Without including any picture, repeat the records below exactly.

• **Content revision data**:
┌──
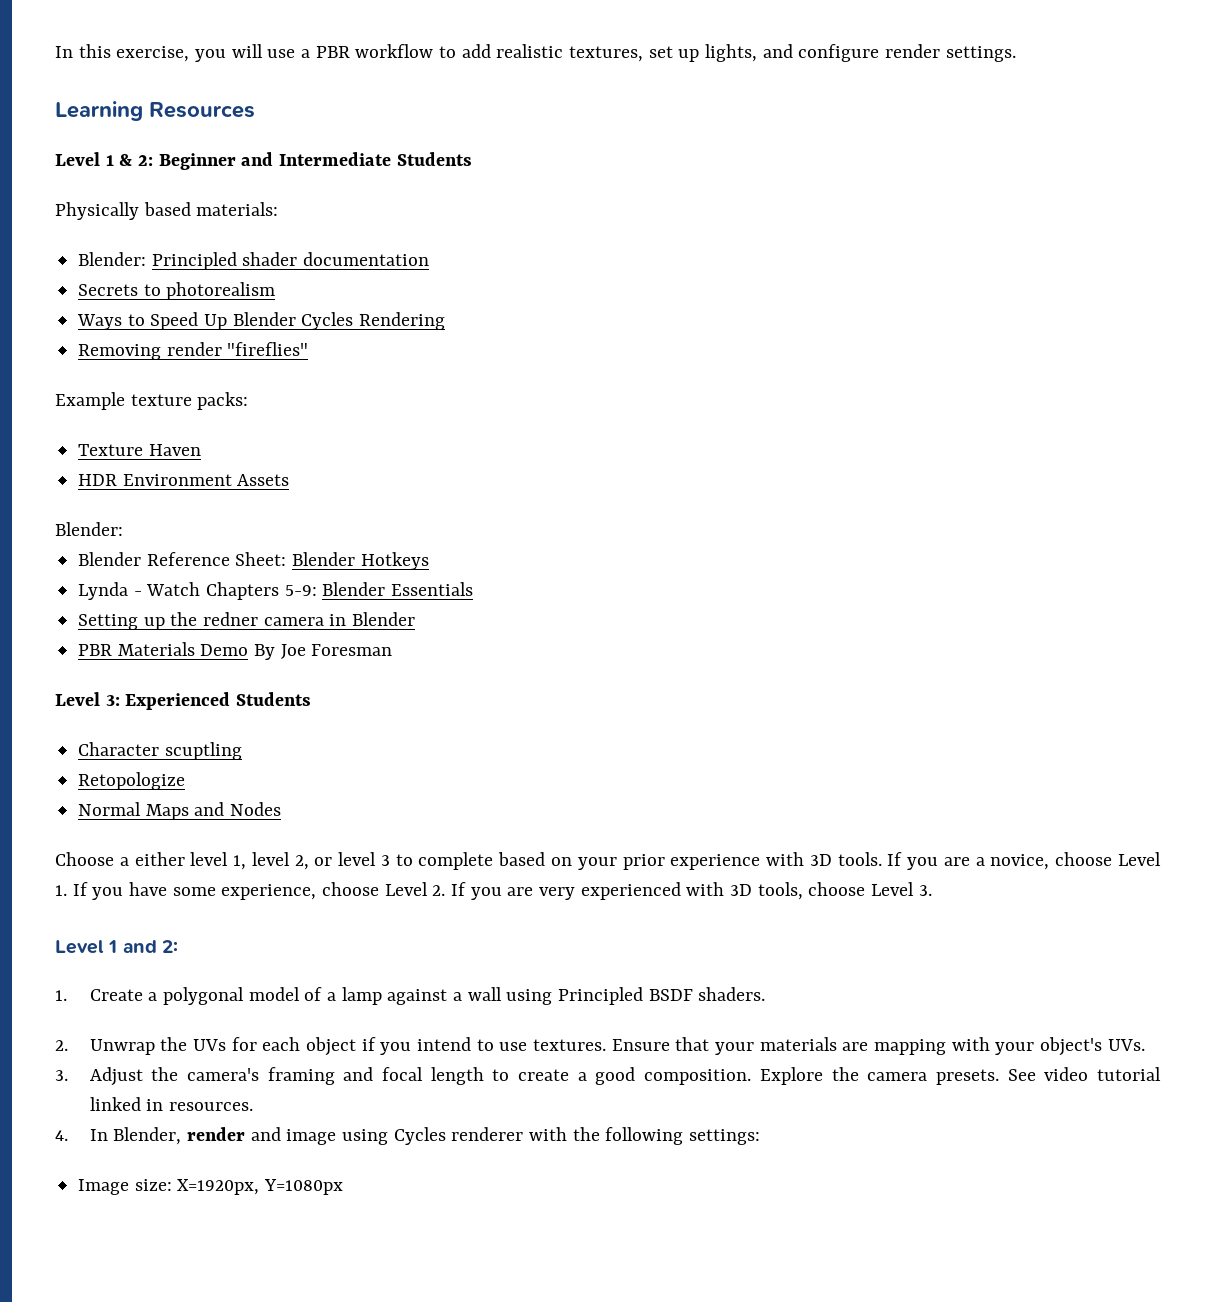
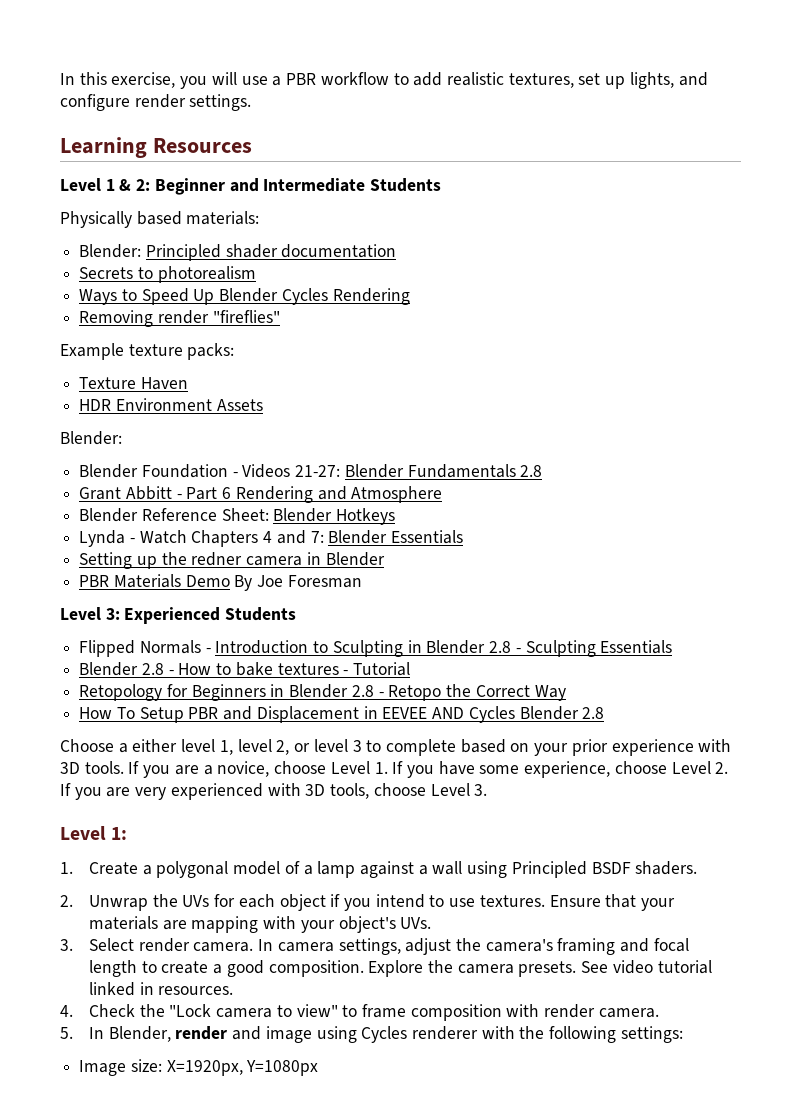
(123, 529) none -> [79,464,543,478] [79,486,443,503] // Blender Foundation - Videos 21-27: Blender Fundamentals 2.8 // Grant Abbitt - Part 6 Rendering and Atmosphere
[284,585,317,596] 5-9: -> [263,530,324,544] 4 and 7:
[78,742,242,760] [78,772,186,790] [78,802,282,820] Character scuptling // Retopologize // Normal Maps and Nodes -> [79,640,673,657] [79,662,411,676] [79,684,566,701] [79,706,605,723] Flipped Normals - Introduction to Sculpting in Blender 2.8 - Sculpting Essentials // Blender 2.8 - How to bake textures - Tutorial // Retopology for Beginners in Blender 2.8 - Retopo the Correct Way // How To Setup PBR and Displacement in EEVEE AND Cycles Blender 2.8
[108,940,178,953] 1 and 2: -> [111,827,128,840] 1:
[89,1067,143,1086] Adjust -> [88,938,452,955] Select render camera. In camera settings, adjust
(68, 1135) none -> [88,1004,659,1021] [60,1027,73,1039] Check the "Lock camera to view" to frame composition with render camera. // 5.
└──
• **YOUR RESPONSE**:
(123, 529) none -> [79,464,543,478] [79,486,443,503] // Blender Foundation - Videos 21-27: Blender Fundamentals 2.8 // Grant Abbitt - Part 6 Rendering and Atmosphere
[284,585,317,596] 5-9: -> [263,530,324,544] 4 and 7:
[78,742,242,760] [78,772,186,790] [78,802,282,820] Character scuptling // Retopologize // Normal Maps and Nodes -> [79,640,673,657] [79,662,411,676] [79,684,566,701] [79,706,605,723] Flipped Normals - Introduction to Sculpting in Blender 2.8 - Sculpting Essentials // Blender 2.8 - How to bake textures - Tutorial // Retopology for Beginners in Blender 2.8 - Retopo the Correct Way // How To Setup PBR and Displacement in EEVEE AND Cycles Blender 2.8
[108,940,178,953] 1 and 2: -> [111,827,128,840] 1:
[89,1067,143,1086] Adjust -> [88,938,452,955] Select render camera. In camera settings, adjust
(68, 1135) none -> [88,1004,659,1021] [60,1027,73,1039] Check the "Lock camera to view" to frame composition with render camera. // 5.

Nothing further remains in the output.